Sunday, December 5, 2010

How To Program Motorola Remote Starchoice

SPECIFICITY ' AUTOANTICORPALE

Sometimes autoantibodies in autoimmune diseases are only related to a disease: in those cases, these autoantibodies can serve as specific markers of a specific disease.

Autoantibodies as markers of autoimmune

A reliable and early diagnosis is crucial for the successful treatment of autoimmune diseases. In particular, the connective tissue diseases are difficult to diagnose because its symptoms vary widely and can be misleading.
However, in some autoimmune diseases autoantibodies are found only in a specific disease: consequently, these autoantibodies can serve as markers of the disease. If an antibody serves as a marker of the disease, it is imperative that a pathogenic antibody. Often, antibodies are a consequence of the disease and not the cause.

sensitivity and specificity of autoimmune markers

The quality of a marker of disease is defined by specificity and sensitivity .
A marker has a high specificity when it is present only in a specific disease, disease related or not in the patient's family. This is true, for example, for anti-tissue transglutaminase, which showed a clinical specificity for celiac disease up to 100%.
A marker has a high sensitivity when it is detectable in all or almost all patients with a specific disease.
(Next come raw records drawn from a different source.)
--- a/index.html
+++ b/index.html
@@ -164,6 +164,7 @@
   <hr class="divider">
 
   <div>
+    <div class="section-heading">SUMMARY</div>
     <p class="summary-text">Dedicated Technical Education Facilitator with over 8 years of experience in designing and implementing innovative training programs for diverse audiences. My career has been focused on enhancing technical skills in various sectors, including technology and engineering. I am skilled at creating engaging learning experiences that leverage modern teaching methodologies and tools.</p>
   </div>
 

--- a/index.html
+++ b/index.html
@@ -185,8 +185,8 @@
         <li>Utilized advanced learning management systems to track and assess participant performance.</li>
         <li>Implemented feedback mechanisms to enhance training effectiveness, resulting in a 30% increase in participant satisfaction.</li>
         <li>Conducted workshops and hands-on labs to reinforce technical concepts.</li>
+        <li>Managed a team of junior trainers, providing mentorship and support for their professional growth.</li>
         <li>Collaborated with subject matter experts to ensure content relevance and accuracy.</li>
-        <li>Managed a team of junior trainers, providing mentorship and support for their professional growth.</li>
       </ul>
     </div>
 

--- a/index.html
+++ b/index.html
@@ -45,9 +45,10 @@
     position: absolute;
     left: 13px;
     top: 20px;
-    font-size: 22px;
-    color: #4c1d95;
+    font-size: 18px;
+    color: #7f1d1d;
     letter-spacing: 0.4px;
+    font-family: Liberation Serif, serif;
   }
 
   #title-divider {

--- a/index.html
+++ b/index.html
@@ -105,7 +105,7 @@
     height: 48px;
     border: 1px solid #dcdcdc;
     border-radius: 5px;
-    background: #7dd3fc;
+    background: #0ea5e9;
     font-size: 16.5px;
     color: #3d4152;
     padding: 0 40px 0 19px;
Antibodies to tissue transglutaminase are also a good example of a marker with high sensitivity: about 96% of patients with celiac disease show a detectable anti-tTG title.

A marker of disease can be highly specific but the completely pointless, such as anti-Sm antibodies are found only in 10-30% of SLE patients but rarely in other diseases.

Conversely, a marker may be highly sensitive but not too specific, such as in the case of anti-cardiolipin antibodies which are a marker for the antiphospholipid syndrome but are found in other diseases.